Task requirements> One figure is the expected answer: how many lines in the listing contain "graph".

Data extracts>
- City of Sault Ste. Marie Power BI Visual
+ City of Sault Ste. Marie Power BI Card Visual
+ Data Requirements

* * *

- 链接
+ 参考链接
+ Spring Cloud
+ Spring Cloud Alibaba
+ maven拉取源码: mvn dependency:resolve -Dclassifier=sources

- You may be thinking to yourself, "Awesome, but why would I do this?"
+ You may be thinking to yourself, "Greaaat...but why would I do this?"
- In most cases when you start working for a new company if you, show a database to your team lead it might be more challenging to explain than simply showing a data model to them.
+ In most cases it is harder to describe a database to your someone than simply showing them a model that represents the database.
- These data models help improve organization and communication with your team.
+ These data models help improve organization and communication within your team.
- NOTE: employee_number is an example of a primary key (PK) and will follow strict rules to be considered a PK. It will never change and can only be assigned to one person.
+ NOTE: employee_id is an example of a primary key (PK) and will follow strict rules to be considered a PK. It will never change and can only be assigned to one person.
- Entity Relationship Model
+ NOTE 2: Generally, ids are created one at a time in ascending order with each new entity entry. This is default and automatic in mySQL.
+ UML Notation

...

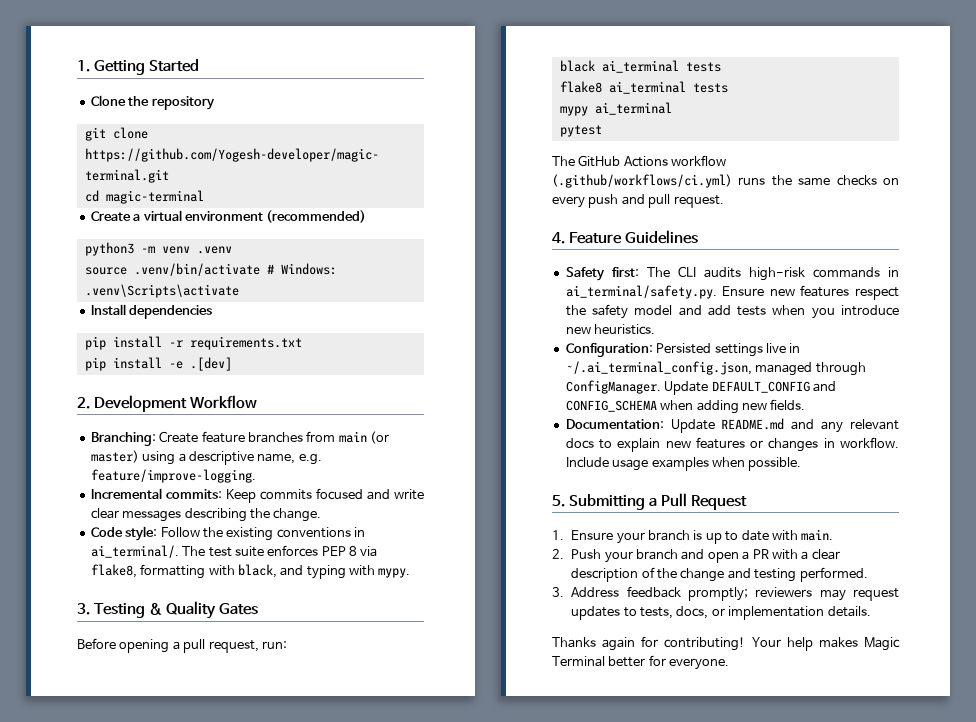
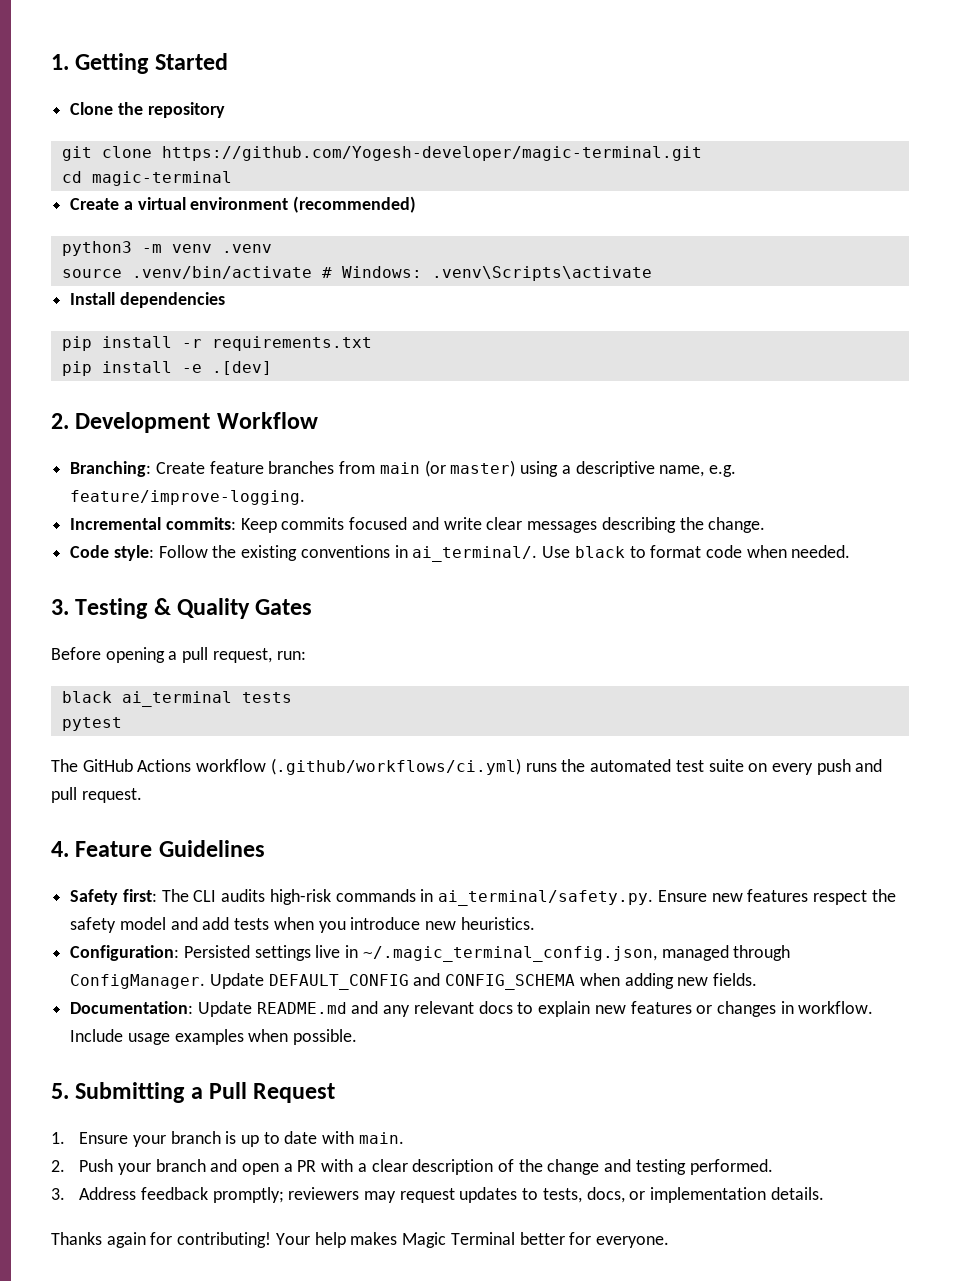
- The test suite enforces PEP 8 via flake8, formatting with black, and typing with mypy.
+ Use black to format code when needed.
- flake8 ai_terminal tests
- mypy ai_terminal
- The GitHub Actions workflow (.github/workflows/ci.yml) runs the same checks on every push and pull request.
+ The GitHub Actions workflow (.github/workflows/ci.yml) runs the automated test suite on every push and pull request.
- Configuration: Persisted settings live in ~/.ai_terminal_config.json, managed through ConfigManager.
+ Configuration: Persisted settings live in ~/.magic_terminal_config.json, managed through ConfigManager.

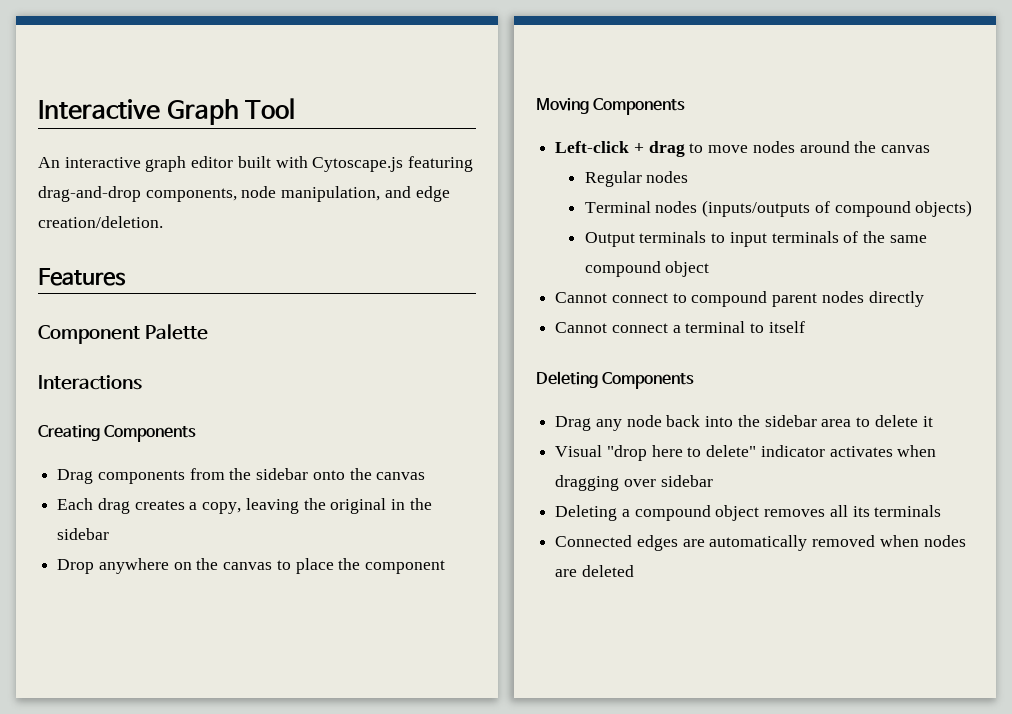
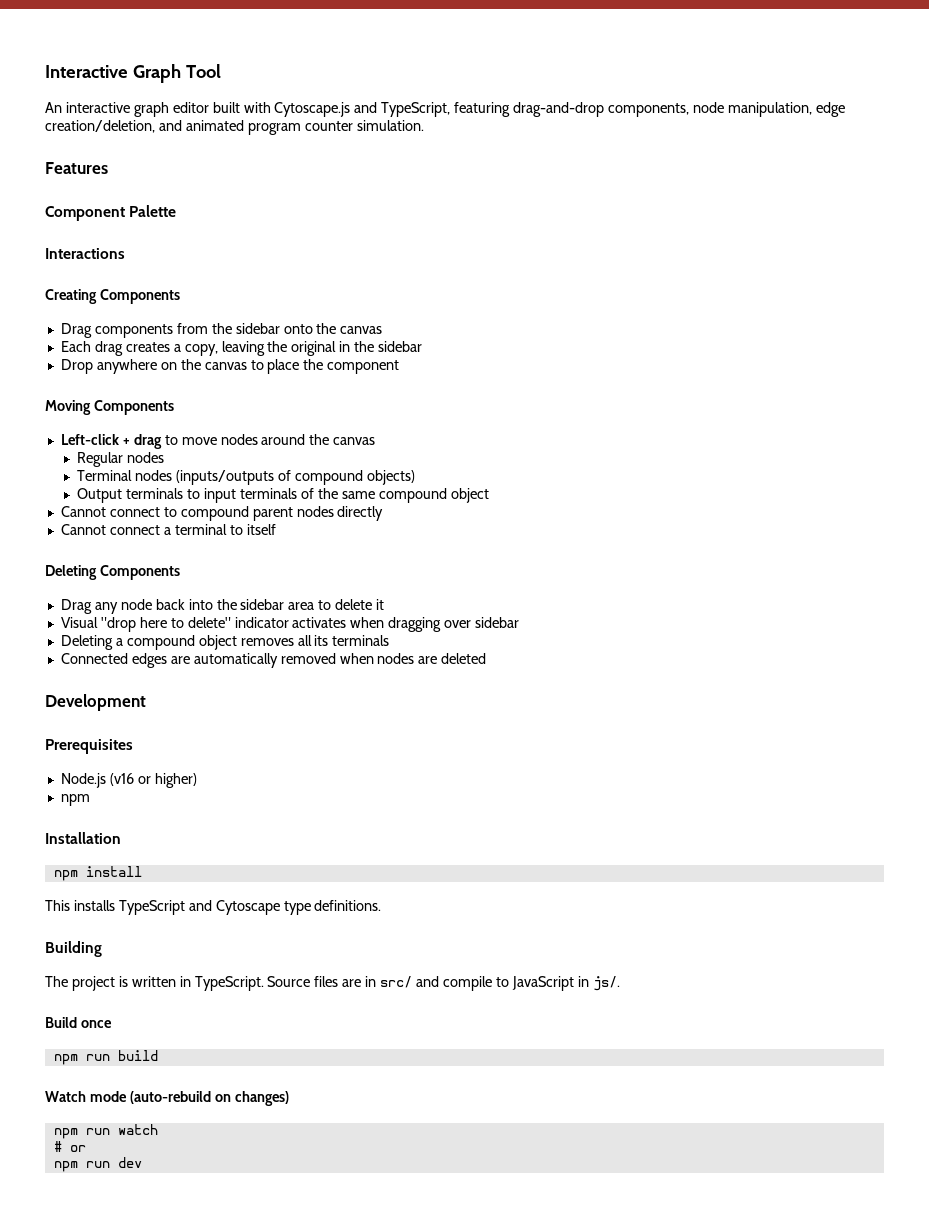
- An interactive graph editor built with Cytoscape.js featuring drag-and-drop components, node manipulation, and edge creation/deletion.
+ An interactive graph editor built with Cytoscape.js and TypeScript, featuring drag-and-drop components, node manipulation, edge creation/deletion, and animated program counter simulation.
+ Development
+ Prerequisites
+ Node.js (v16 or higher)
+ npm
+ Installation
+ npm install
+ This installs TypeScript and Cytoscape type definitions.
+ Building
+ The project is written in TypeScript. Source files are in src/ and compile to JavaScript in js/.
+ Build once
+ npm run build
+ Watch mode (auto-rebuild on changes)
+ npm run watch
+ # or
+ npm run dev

Result of this task> 2